Геморойщик, потирая задницу, отошел в сторону, но не уходил. Тогда здоровый молодой парень подошел к нему и что-то серьезное сказал. Геморойщик постоял еще несколько минут и удалился.

– За оплатой своего труда пошел, – произнес кто-то.

Все недобро засмеялись.

– Кто-нибудь его знает? – спросил Керим. – Откуда он?

– Да крутится среди нас второй уже день, – ответил ему ташкентец. – Говорил, что из Янги-Юля приехал.

– Я его знаю, – крикнул парень, который выталкивал геморойщика. – Он не из Янги-Юля, это Якуб из Беговата. Шпиён и доносчик! Его наши инициативники давно знают.

– Что же ты раньше нам не сказал? – сердито спросил РР.

– Так я вчера вечером только из Кировского приехал, его здесь увидел. Хотел сказать, да как-то…

– Вот так все мы со шпионами как-то, – недовольно проворчал немолодой, интеллигентного вида мужчина. – А надо их публично выявлять и позорить.

В это время в сквере появилась толпа человек в двадцать и сгрудилась возле памятника писателю-чекисту Треневу. Очень быстро эти пикетчики развернули плакаты и начали что-то выкрикивать. Прежде, чем татары разобрались в выкриках, они прочли тексты, с профессиональной аккуратностью выписанные на полотнищах: «Не допустим татаризации Крыма!», «Татары, ваша родина Монголия!», «Крым – исконная русская земля!». В толпе татар началось веселье.

– Ишь, как быстро отреагировали! Молодцы! – смеялся один.

– Да ты посмотри, как художественно все написано! Они приготовились заранее…

– Все равно молодцы! А тексты, смотри, какие!

Тут выдвинулся один из пикетчиков, держащий в руках большой плакат с надписью «Екатерина II освободила Крым, а мы его не сдадим!».

– У-у, мерзавец! – раздались возмущенные возгласы среди татар.

Керим рассмеялся и громко произнес:

– От кого освободила – понятно. Но кого освободила?

Не все присутствующие поняли сарказм, и Керим счел нужным добавить:

– Русский генерал Суворов в 1778 году погнал крымских христиан, греков и армян, всех до единого за пределы Крыма. Так кого же Россия в Крыму освободила?

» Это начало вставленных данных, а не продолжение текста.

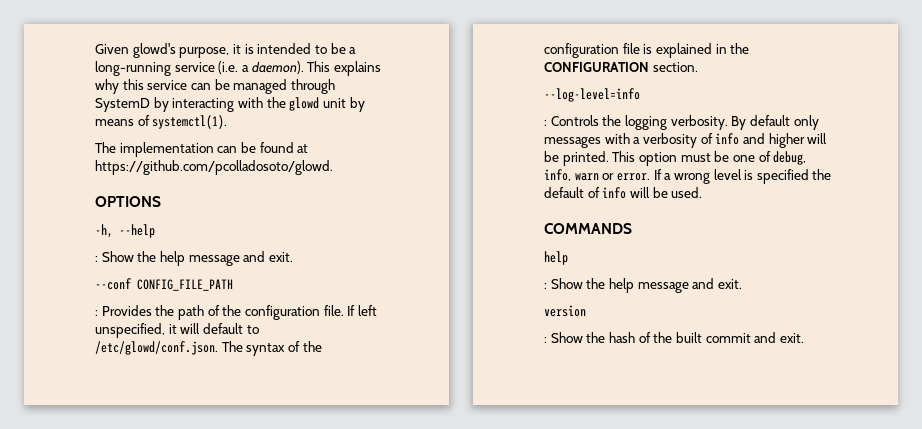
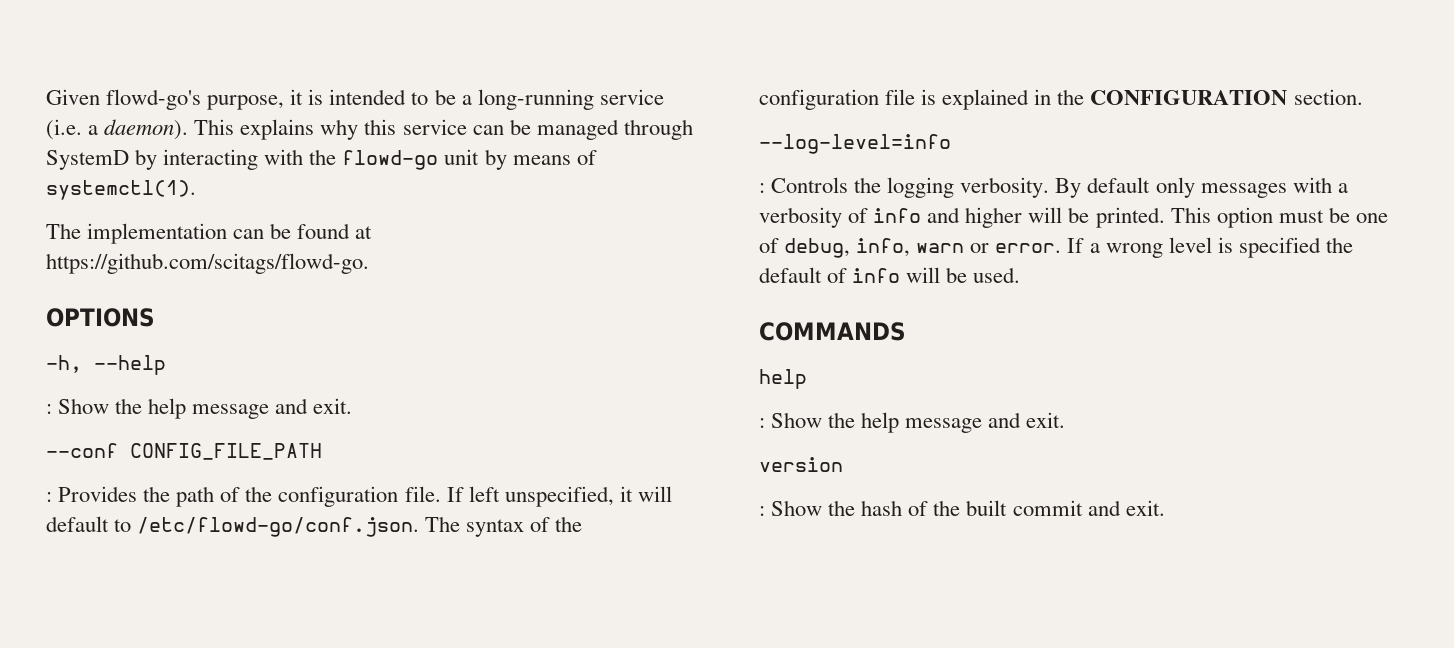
- Given glowd's purpose, it is intended to be a long-running service (i.e. a daemon).
+ Given flowd-go's purpose, it is intended to be a long-running service (i.e. a daemon).
- This explains why this service can be managed through SystemD by interacting with the glowd unit by means of systemctl(1).
+ This explains why this service can be managed through SystemD by interacting with the flowd-go unit by means of systemctl(1).
- The implementation can be found at https://github.com/pcolladosoto/glowd.
+ The implementation can be found at https://github.com/scitags/flowd-go.
- If left unspecified, it will default to /etc/glowd/conf.json. The syntax of the configuration file is explained in the CONFIGURATION section.
+ If left unspecified, it will default to /etc/flowd-go/conf.json. The syntax of the configuration file is explained in the CONFIGURATION section.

Среди татар мог бы возникнуть разговор на эту не всем известную тему, но пикетчики стали что-то громко кричать. Татары прислушались к выкрикам. Антитатарские демонстранты поочередно скандировали;

– Татары, убирайтесь в Азию! Крым русская земля!

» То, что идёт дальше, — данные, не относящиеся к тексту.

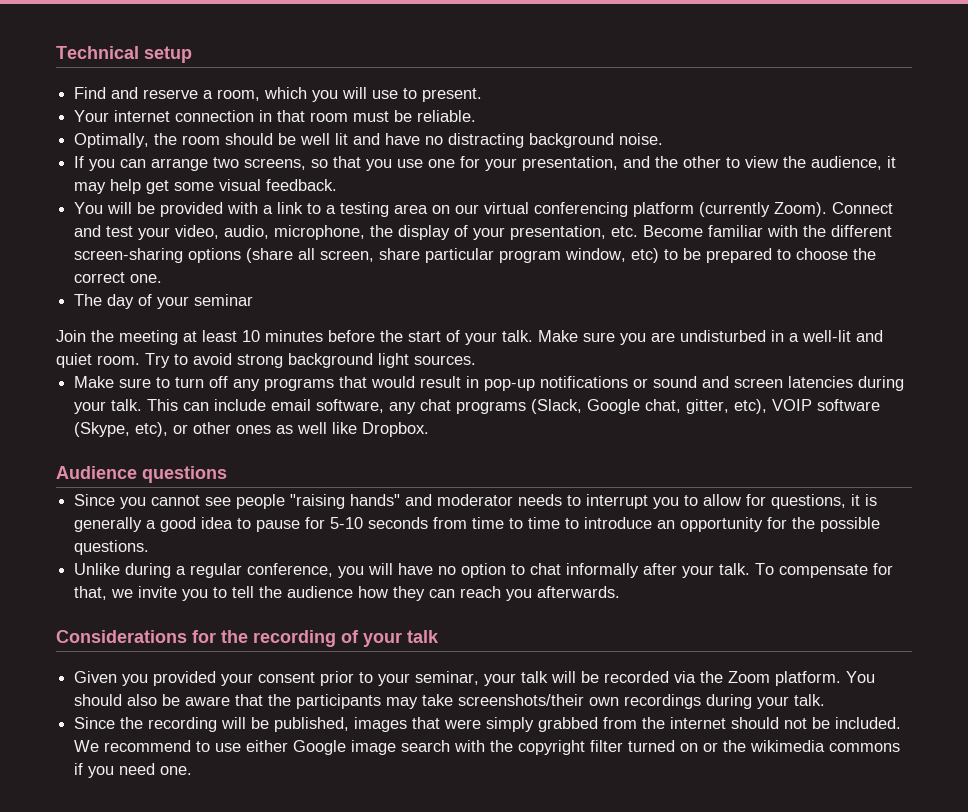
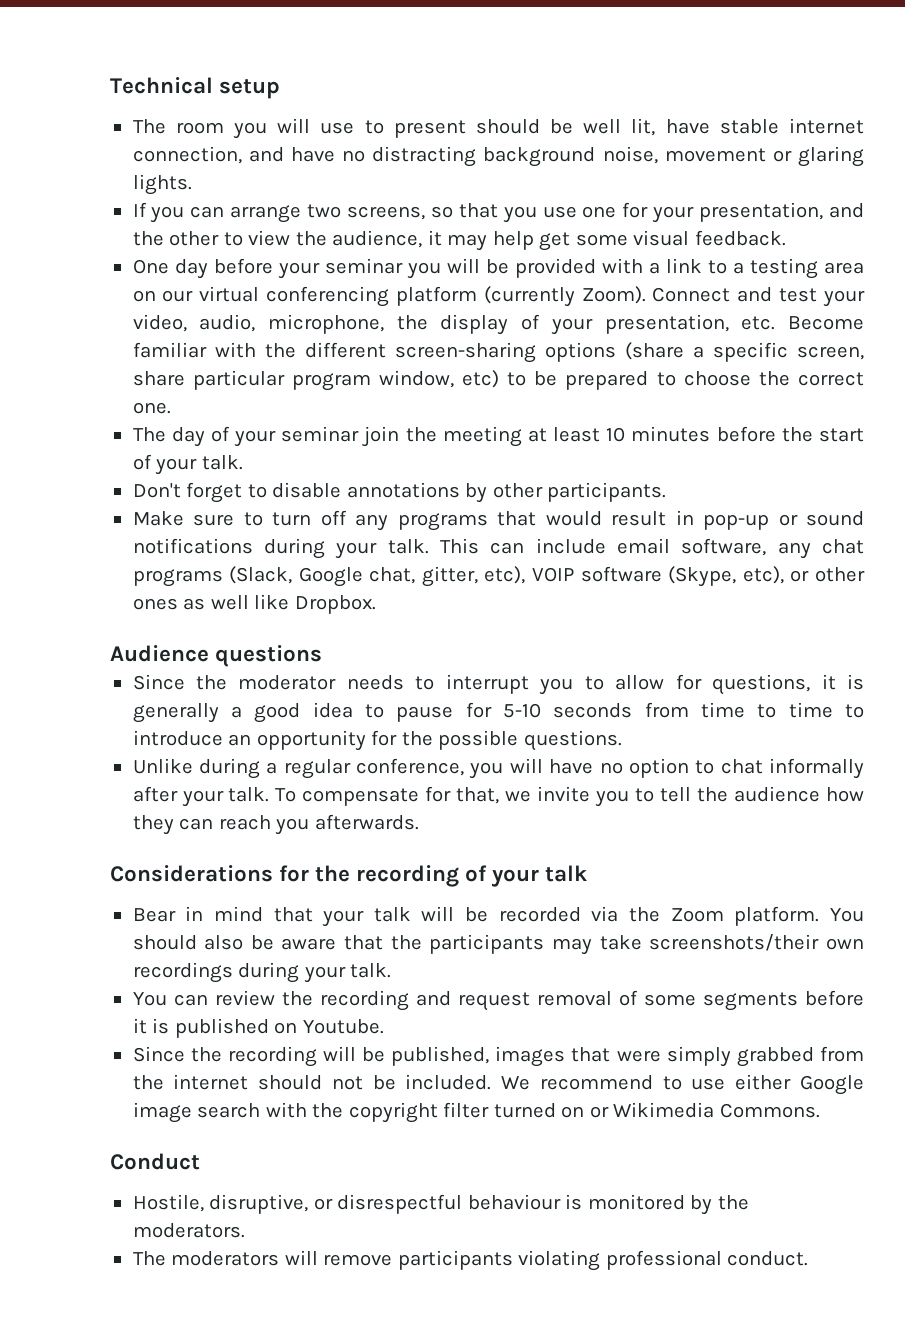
- Find and reserve a room, which you will use to present.
- Your internet connection in that room must be reliable.
- Optimally, the room should be well lit and have no distracting background noise.
+ The room you will use to present should be well lit, have stable internet connection, and have no distracting background noise, movement or glaring lights.
- You will be provided with a link to a testing area on our virtual conferencing platform (currently Zoom).
+ One day before your seminar you will be provided with a link to a testing area on our virtual conferencing platform (currently Zoom).
- Connect and test your video, audio, microphone, the display of your presentation, etc. Become familiar with the different screen-sharing options (share all screen, share particular program window, etc) to be prepared to choose the correct one.
+ Connect and test your video, audio, microphone, the display of your presentation, etc. Become familiar with the different screen-sharing options (share a specific screen, share particular program window, etc) to be prepared to choose the correct one.
- The day of your seminar
- Join the meeting at least 10 minutes before the start of your talk. Make sure you are undisturbed in a well-lit and quiet room. Try to avoid strong background light sources.
+ The day of your seminar join the meeting at least 10 minutes before the start of your talk.
+ Don't forget to disable annotations by other participants.
- Make sure to turn off any programs that would result in pop-up notifications or sound and screen latencies during your talk.
+ Make sure to turn off any programs that would result in pop-up or sound notifications during your talk.
- Since you cannot see people "raising hands" and moderator needs to interrupt you to allow for questions, it is generally a good idea to pause for 5-10 seconds from time to time to introduce an opportunity for the possible questions.
+ Since the moderator needs to interrupt you to allow for questions, it is generally a good idea to pause for 5-10 seconds from time to time to introduce an opportunity for the possible questions.
- Given you provided your consent prior to your seminar, your talk will be recorded via the Zoom platform.
+ Bear in mind that your talk will be recorded via the Zoom platform.
+ You can review the recording and request removal of some segments before it is published on Youtube.
- We recommend to use either Google image search with the copyright filter turned on or the wikimedia commons if you need one.
+ We recommend to use either Google image search with the copyright filter turned on or Wikimedia Commons.
+ Conduct
+ Hostile, disruptive, or disrespectful behaviour is monitored by the moderators.
+ The moderators will remove participants violating professional conduct.

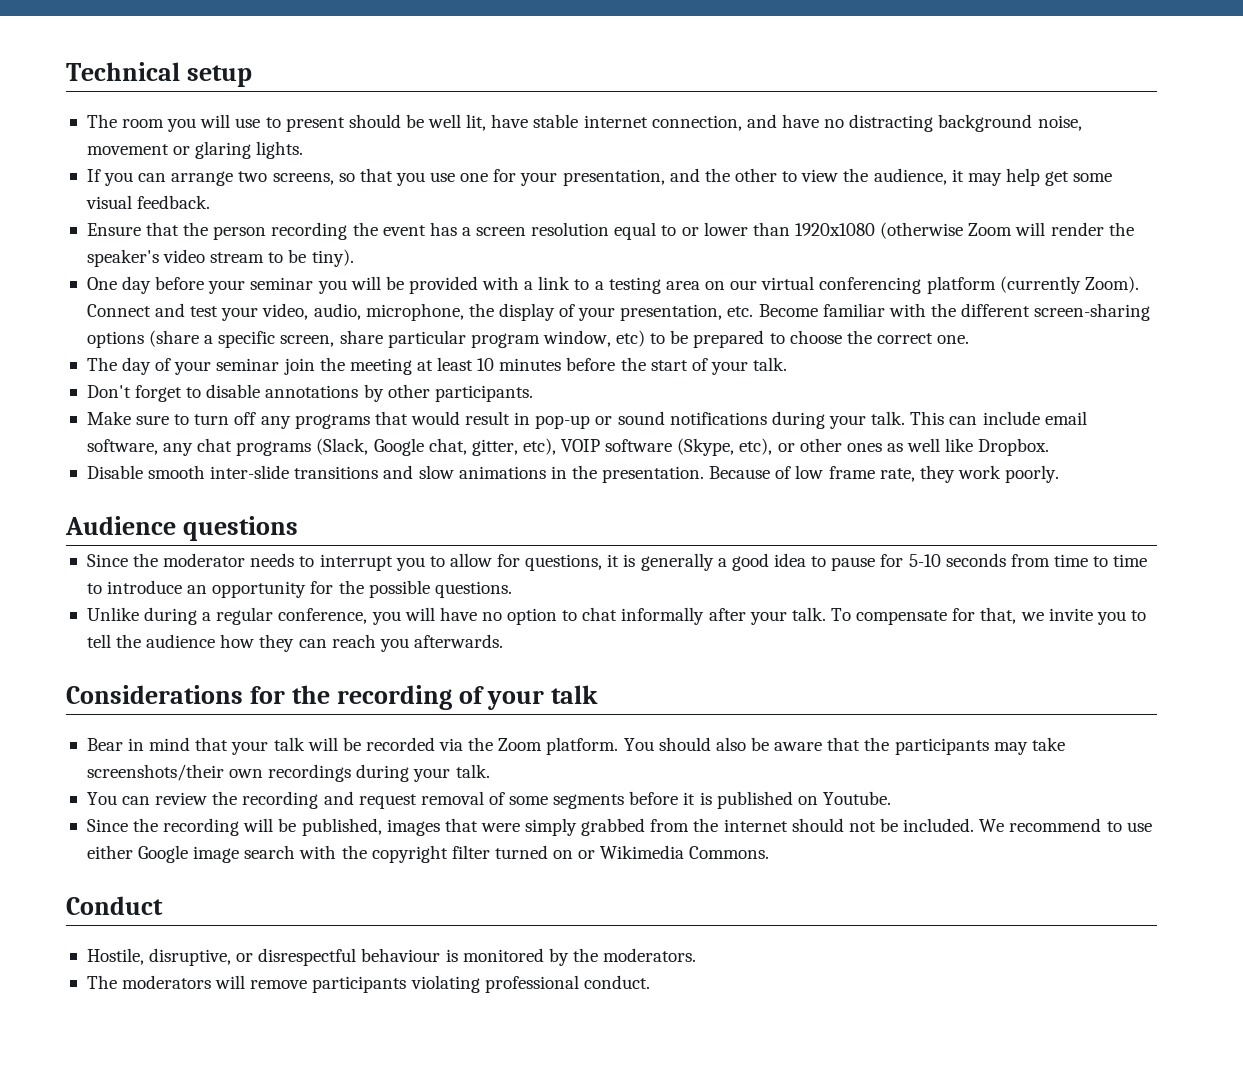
+ Ensure that the person recording the event has a screen resolution equal to or lower than 1920x1080 (otherwise Zoom will render the speaker's video stream to be tiny).
+ Disable smooth inter-slide transitions and slow animations in the presentation. Because of low frame rate, they work poorly.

Они разгорячились и уже визжали, перебивая друг друга:

– Вон из Крыма! Слава Сталину! Вас всех надо было в сорок четвертом году расстрелять!

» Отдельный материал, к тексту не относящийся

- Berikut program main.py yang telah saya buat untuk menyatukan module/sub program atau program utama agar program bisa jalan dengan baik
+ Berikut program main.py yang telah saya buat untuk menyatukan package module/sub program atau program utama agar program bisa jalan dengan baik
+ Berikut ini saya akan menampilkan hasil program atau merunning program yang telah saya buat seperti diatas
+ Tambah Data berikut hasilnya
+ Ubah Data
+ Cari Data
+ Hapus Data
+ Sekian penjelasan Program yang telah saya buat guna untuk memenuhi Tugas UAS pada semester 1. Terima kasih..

Настроение татар стало быстро портиться. Количественно противостоящих было поровну, но неподалеку молча наблюдали за происходящим сосредоточенные молодчики, которые дожидались, что татары не выдержат и полезут в драку.

– Акайлар! – громко произнес Ферат из под Феодосии. – Сакъын къавгъа башламанъыз! Оларны макъсадлары шудыр! (Мужики, не ввязывайтесь в потасовку! Они только того и ждут!).

Техник-стоматолог из Карасубазара отбежал в сторону и стал фотографировать беснующихся пришельцев. Затем вернулся к своим, быстренько вытащил пленку и передал Кериму.

– Спрячь.

Потом так же ловко заправил новую кассету и вновь стал щелкать затвором, стараясь запечатлеть и тех, кто стоял вдали под деревьями.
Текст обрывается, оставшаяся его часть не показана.